How Do I Become an Affiliate Marketer? The Beginner’s Guide to Getting Started

I remember December 3, 2009, like it was yesterday. It was a pivotal moment in my life, though I didn’t realize it at the time.

I had just gotten off the phone with one of my customers. Once again, they blamed me for a problem on their blog that wasn’t my fault. I was pissed off and fed up with their complaints.

Back then, I ran a web development and hosting company and created blogs for other businesses.

Some of them were very successful. I had helped this particular customer grow their blog from the very beginning. They had gone from zero to over half a million monthly visitors. And their blog was making great money.

But I had enough of building blogs for others.

My clients were getting wealthy from my work. Everyone was getting rich… except me!

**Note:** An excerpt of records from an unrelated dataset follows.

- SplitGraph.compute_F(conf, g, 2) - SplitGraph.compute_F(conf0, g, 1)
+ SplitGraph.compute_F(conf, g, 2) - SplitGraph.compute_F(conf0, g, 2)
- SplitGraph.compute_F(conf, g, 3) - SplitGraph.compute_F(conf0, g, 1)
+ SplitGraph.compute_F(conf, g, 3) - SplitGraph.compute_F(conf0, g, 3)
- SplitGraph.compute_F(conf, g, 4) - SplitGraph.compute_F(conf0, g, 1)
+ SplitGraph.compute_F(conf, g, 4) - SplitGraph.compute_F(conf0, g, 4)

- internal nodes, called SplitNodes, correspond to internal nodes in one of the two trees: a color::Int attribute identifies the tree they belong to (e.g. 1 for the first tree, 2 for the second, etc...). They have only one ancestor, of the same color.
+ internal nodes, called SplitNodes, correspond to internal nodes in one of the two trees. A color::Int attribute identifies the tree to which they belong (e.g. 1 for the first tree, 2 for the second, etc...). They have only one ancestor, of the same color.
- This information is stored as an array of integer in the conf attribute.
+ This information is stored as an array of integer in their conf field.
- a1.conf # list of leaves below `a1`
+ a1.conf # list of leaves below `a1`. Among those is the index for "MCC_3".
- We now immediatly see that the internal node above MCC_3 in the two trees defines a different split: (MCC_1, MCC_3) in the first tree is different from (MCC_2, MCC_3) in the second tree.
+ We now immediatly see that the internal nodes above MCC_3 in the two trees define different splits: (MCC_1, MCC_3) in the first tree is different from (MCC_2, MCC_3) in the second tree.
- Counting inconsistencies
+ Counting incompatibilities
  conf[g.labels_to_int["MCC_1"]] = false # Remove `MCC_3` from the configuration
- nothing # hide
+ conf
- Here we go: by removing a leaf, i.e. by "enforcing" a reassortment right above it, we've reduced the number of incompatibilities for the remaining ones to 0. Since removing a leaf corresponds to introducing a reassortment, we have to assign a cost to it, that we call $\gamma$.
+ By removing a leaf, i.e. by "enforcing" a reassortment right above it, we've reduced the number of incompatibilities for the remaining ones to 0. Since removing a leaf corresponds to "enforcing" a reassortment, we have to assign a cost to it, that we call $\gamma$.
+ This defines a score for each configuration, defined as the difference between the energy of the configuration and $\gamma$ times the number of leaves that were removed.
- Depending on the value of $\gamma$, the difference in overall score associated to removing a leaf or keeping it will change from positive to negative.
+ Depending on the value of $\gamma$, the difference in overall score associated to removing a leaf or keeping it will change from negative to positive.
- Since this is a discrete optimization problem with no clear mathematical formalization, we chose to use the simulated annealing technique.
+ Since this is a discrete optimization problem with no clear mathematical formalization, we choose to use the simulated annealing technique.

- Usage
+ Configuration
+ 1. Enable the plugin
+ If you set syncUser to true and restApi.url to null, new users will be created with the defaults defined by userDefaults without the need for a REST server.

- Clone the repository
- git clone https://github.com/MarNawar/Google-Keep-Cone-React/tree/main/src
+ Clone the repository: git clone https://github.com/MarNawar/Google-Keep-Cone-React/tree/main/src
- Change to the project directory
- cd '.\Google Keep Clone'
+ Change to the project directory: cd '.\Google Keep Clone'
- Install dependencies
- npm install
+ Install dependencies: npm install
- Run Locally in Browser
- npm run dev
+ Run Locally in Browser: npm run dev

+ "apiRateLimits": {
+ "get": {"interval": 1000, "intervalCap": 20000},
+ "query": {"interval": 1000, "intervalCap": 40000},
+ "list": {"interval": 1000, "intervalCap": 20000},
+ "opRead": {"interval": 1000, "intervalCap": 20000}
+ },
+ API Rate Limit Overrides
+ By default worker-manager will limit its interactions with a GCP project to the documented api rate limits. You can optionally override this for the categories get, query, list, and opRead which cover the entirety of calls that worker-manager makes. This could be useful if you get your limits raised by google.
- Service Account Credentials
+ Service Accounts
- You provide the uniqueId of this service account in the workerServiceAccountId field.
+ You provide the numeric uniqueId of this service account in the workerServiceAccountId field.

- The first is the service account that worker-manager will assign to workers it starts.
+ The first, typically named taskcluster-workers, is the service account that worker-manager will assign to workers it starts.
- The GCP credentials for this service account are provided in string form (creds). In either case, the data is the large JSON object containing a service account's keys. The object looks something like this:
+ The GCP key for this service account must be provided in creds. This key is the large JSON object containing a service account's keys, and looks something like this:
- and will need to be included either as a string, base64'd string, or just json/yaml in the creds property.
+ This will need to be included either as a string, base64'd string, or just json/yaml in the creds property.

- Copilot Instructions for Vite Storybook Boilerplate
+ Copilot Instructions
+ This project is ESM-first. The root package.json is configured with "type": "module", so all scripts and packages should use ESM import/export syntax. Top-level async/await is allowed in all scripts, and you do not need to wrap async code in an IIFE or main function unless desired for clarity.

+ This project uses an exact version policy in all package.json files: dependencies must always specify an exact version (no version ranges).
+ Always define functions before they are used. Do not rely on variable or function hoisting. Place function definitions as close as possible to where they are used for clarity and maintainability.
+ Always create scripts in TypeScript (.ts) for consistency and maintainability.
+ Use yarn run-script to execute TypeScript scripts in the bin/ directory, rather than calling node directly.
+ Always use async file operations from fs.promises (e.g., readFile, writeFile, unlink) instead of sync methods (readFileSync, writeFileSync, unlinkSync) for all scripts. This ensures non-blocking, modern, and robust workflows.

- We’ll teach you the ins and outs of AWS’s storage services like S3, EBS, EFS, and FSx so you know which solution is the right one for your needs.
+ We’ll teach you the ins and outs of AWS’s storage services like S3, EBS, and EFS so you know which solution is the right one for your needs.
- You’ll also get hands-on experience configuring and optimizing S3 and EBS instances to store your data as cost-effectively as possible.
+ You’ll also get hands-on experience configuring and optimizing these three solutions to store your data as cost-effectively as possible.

This spark made me want to start my own blog and make money from it.

So on December 3, 2009, I registered the domain name InvestorJunkie.com. The investing niche was an obvious choice for monetizing through affiliate marketing.

I already had some experience with affiliate marketing from my web-hosting business. I noted from my annual income reports that affiliate marketing accounted for one-third of my revenue.

Yet I didn’t have to do anything. I had no products, no inventory, and – best of all – no customer service. I just resold someone else’s service. Each commission was 100% profit for me.

It seemed like a no-brainer to me.

An Affiliate Blog Is Born

So I proceeded to build a review blog into a real business. It worked out so well that the income from my blog exceeded that from my existing business after just two years.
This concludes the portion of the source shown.